Before the hearing on their requests for leave under the Act, and for authorization of the class action, the proposed class representatives filed a preliminary motion to compel documentary disclosure, the majority of which was not publicly available, from Amaya in order to assist them in meeting the evidentiary burden on their leave application under Section 225.4 of the Act.
Quebec Superior Court Justice Babak Barin found that document discovery is available against public issuers and their officers and directors in Quebec, even if it is prohibited elsewhere in Canada. Justice Barin relied on differences between the Quebec statutory regime and the rules applicable in Ontario to reach his decision. Justice Barin found that as a matter of fairness, a petitioner seeking to satisfy the evidentiary burden under Section 225.4 of the Act should have a reasonable opportunity to obtain that evidence from the issuer through document discovery.

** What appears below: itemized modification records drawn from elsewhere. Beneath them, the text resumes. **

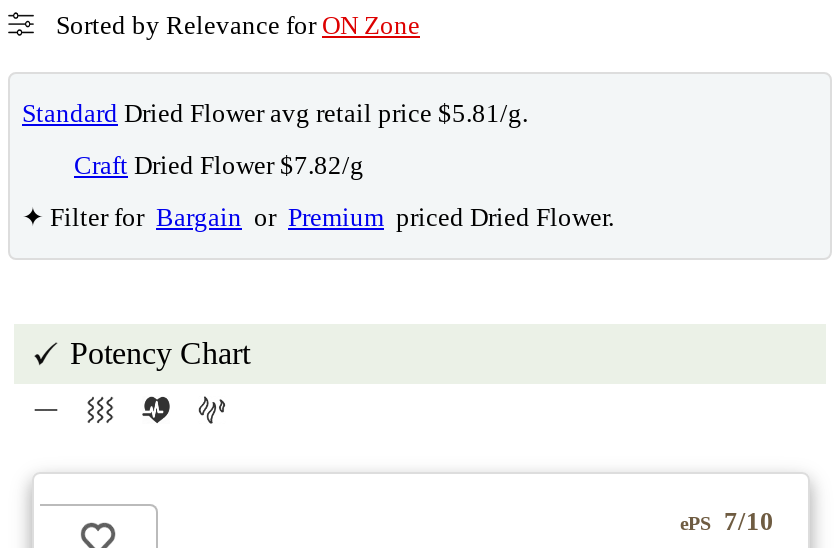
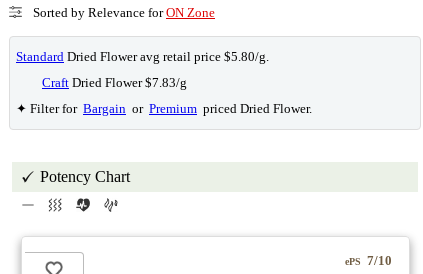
- Standard Dried Flower avg retail price $5.81/g.
+ Standard Dried Flower avg retail price $5.80/g.

- Craft Dried Flower $7.82/g
+ Craft Dried Flower $7.83/g
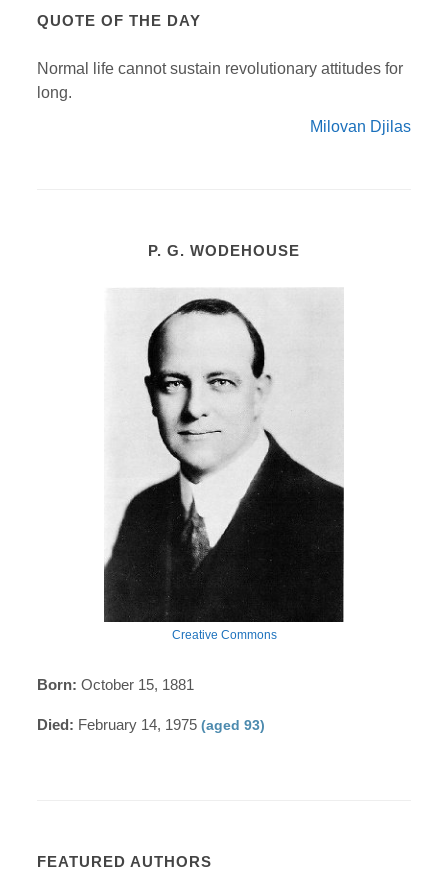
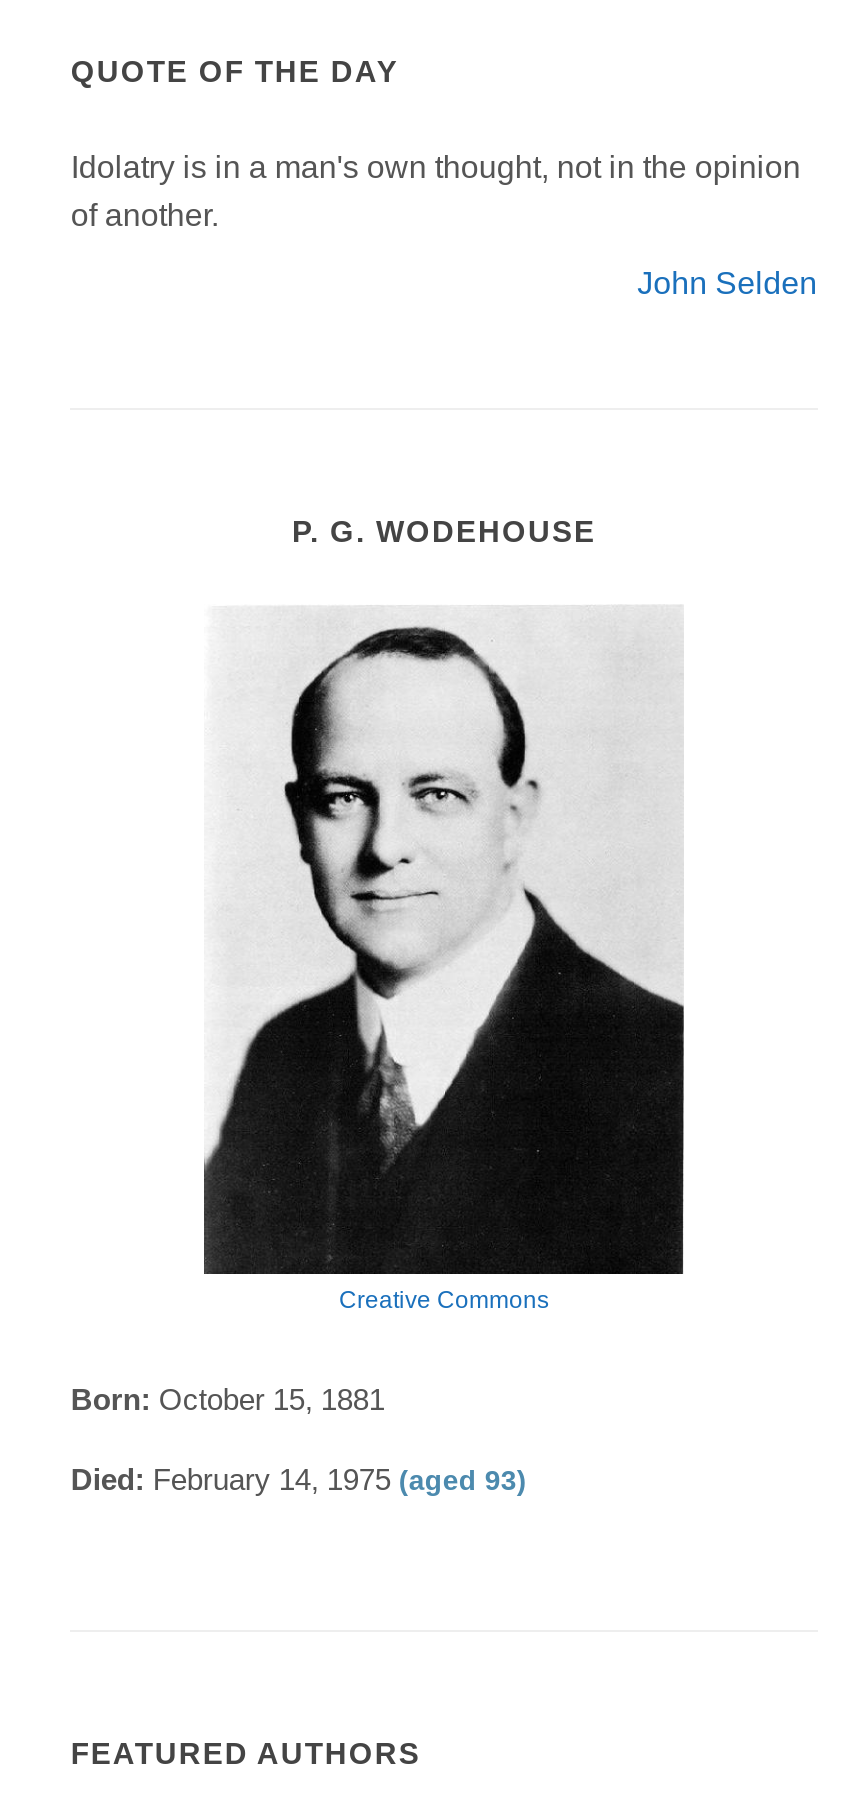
- Normal life cannot sustain revolutionary attitudes for
- long.
+ Idolatry is in a man's own thought, not in the opinion
+ of another.

- Milovan Djilas
+ John Selden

But the Quebec Court of Appeal reversed the Superior Court decision, holding that the Quebec securities regime is intended to be harmonized with provincial securities legislation elsewhere in Canada. Though Ontario and Quebec rules are not identical and though rules under the Code of Civil Procedure call for parties to cooperate, the Court of Appeal held that a “departure from the policy common” to securities legislation in Quebec and other provinces was not warranted. The objective of section 225.4 of the Act is to protect public issuers, “innocent” shareholders, the markets and the courts, but not plaintiff-shareholders, noted Justice Kasirer. The screening mechanism contributes to protect the public confidence in the capital markets by ensuring that investors will not be held hostage to frivolous litigation, added Justice Kasirer.

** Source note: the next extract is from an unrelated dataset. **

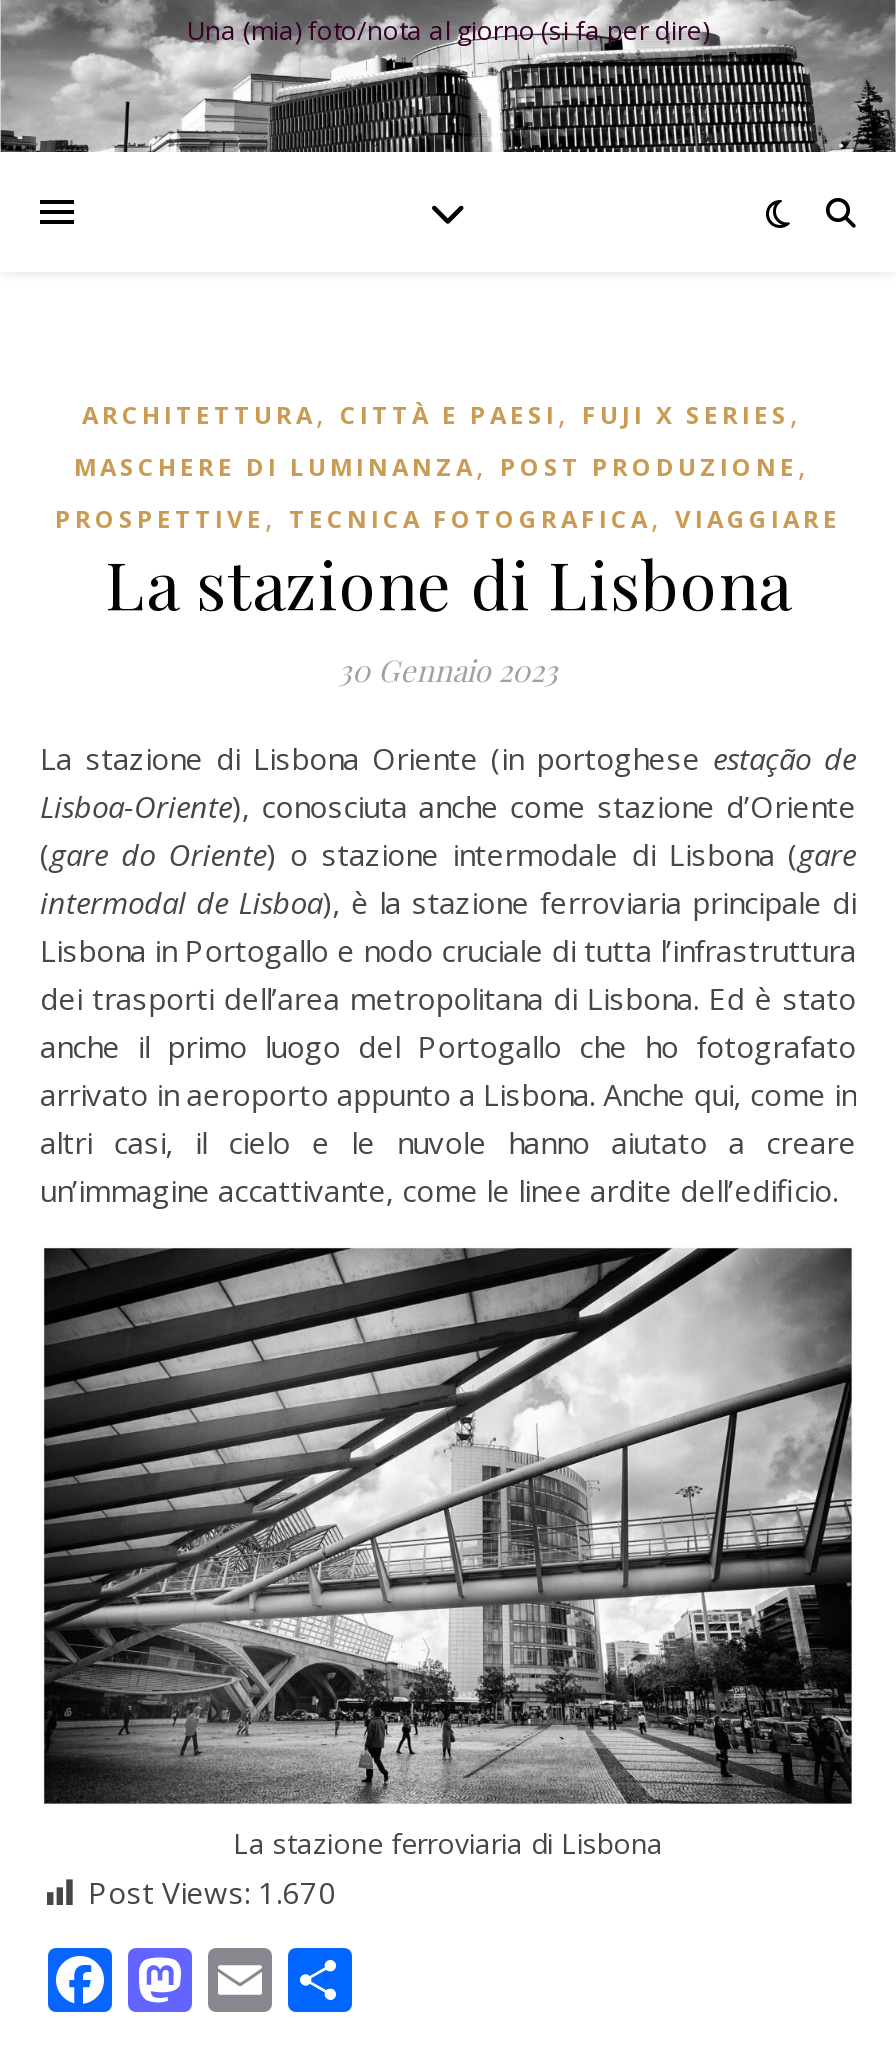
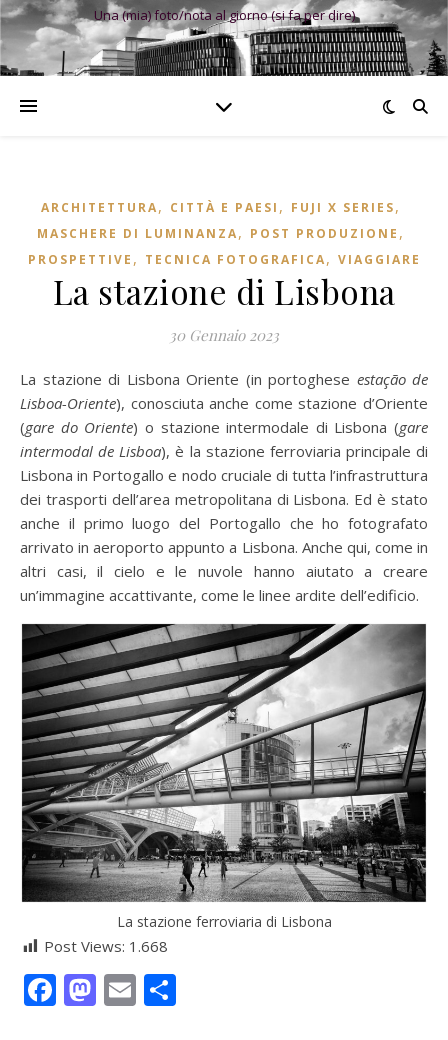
- Post Views: 1.670
+ Post Views: 1.668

“It is no doubt true that the screening mechanism should not be interpreted in such a manner that would defeat the remedial vocation of the whole of the division as it relates to protecting investors against corporate wrongdoing,” said Justice Kasirer. “That said, the playing field is not level, and should not be levelled, in a section 225.4 hearing lest the screening mechanism be so compromised that it cannot serve its primary purpose.”

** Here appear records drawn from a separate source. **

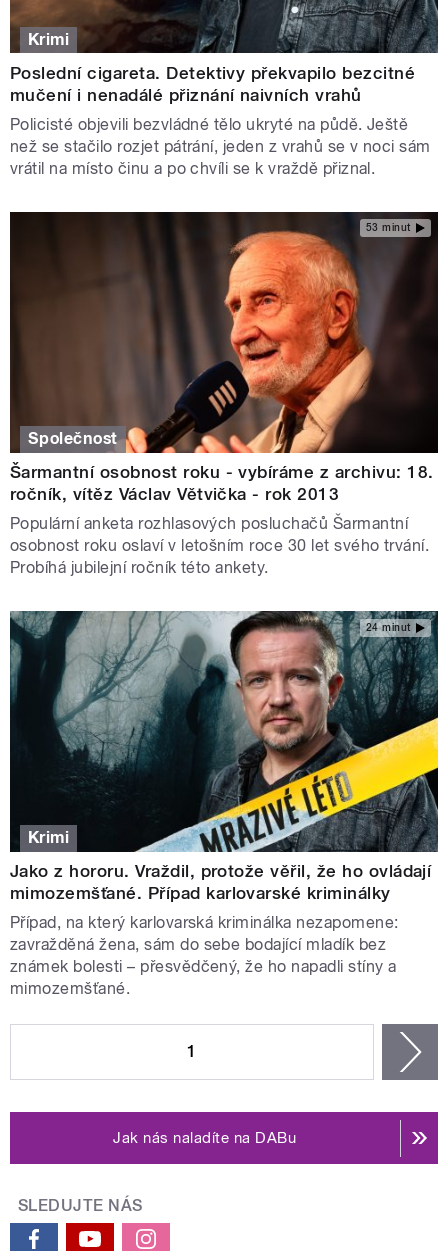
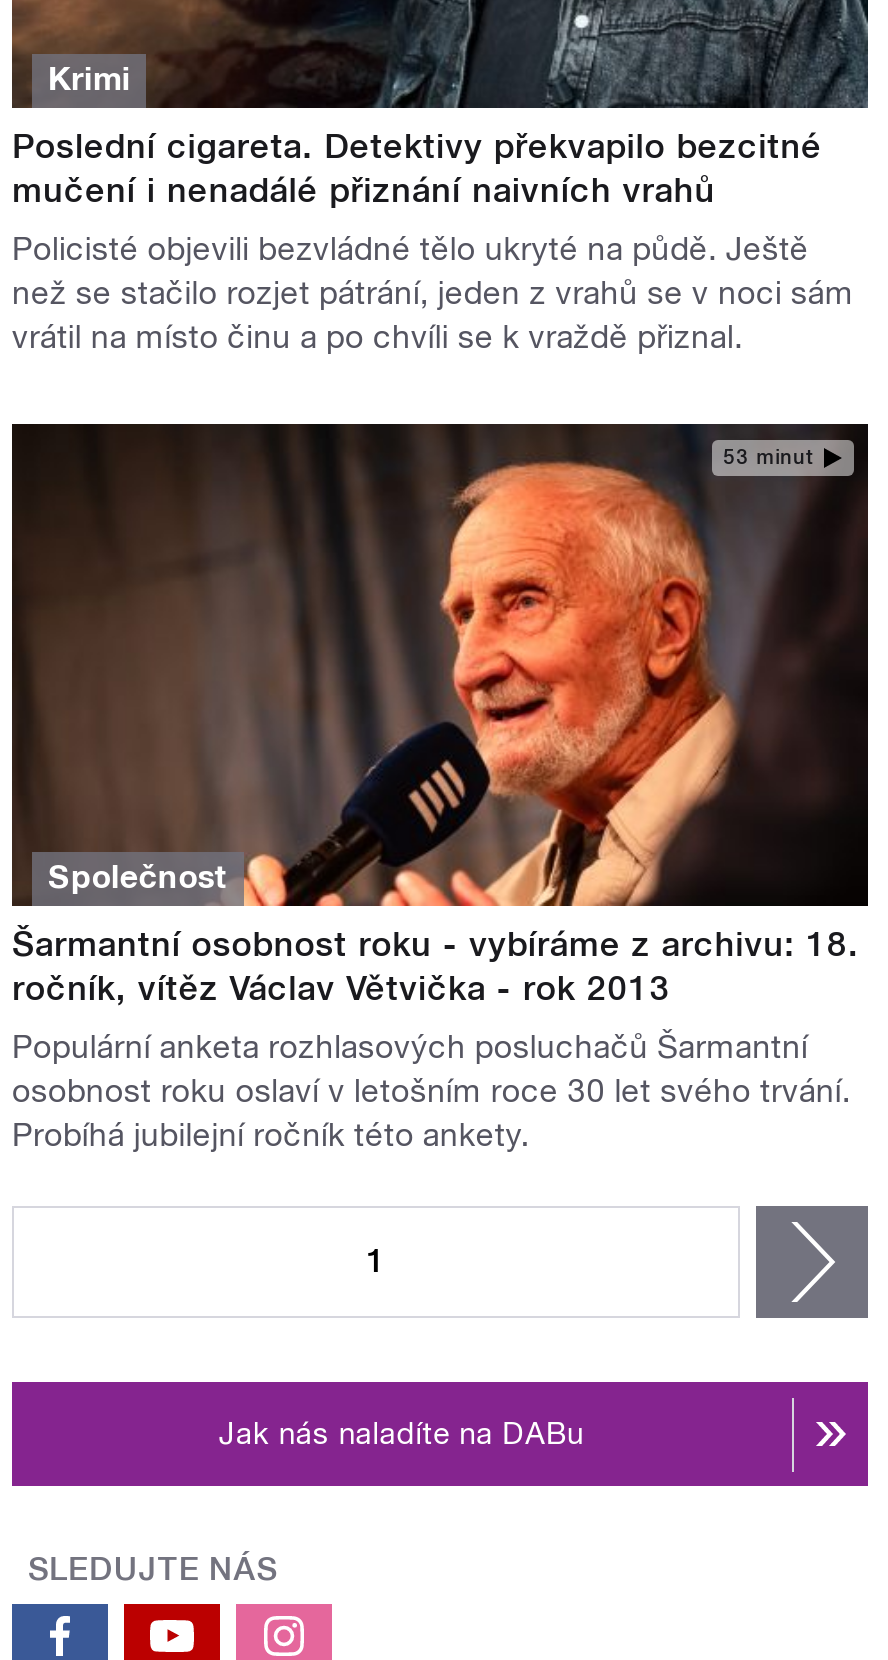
- [image]
- 24 minut

- Krimi
- Jako z hororu. Vraždil, protože věřil, že ho ovládají
- mimozemšťané. Případ karlovarské kriminálky
- Případ, na který karlovarská kriminálka nezapomene:
- zavražděná žena, sám do sebe bodající mladík bez
- známek bolesti – přesvědčený, že ho napadli stíny a
- mimozemšťané.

According to Griffin, “that’s an interesting recognition by the Court of Appeal and its interpretation of the policy reasons of why those regimes were adopted in the rest of Canada is quite important.”
But Shawn Faguy, a Montreal lawyer with Faguy & Co. who represented the proposed class members, disagrees and is now considering whether to file leave to appeal before the SCC. He believes that there should be a balancing act based on the facts of each individual case as to what can be disclosed at the pre-authorization stage and what can’t, adding that the best person to make that decision is the case management judge tasked with overseeing the file.
“One of the major takeaways from this judgment is that it is creating a bright line rule,” said Faguy. “It is saying in no circumstance can you obtain pre-authorization of documents in the context of section 225.4 class action, which in our view is not the view that should be fostered in this environment.”
The Quebec Court of Appeal also found that defendants are not “bound” to assist plaintiffs in their undertaking to show that their action is not a strike suit, a finding that is clearly in line with jurisprudence outside of Quebec, said Préfontaine.
“To my knowledge it is the first appeal decision across Canada confirming that principle,” said Préfontaine. “There have been certain appeal decisions but they did not really discuss the principle but simply applied the first instance ruling, mostly by Superior Court of Ontario.”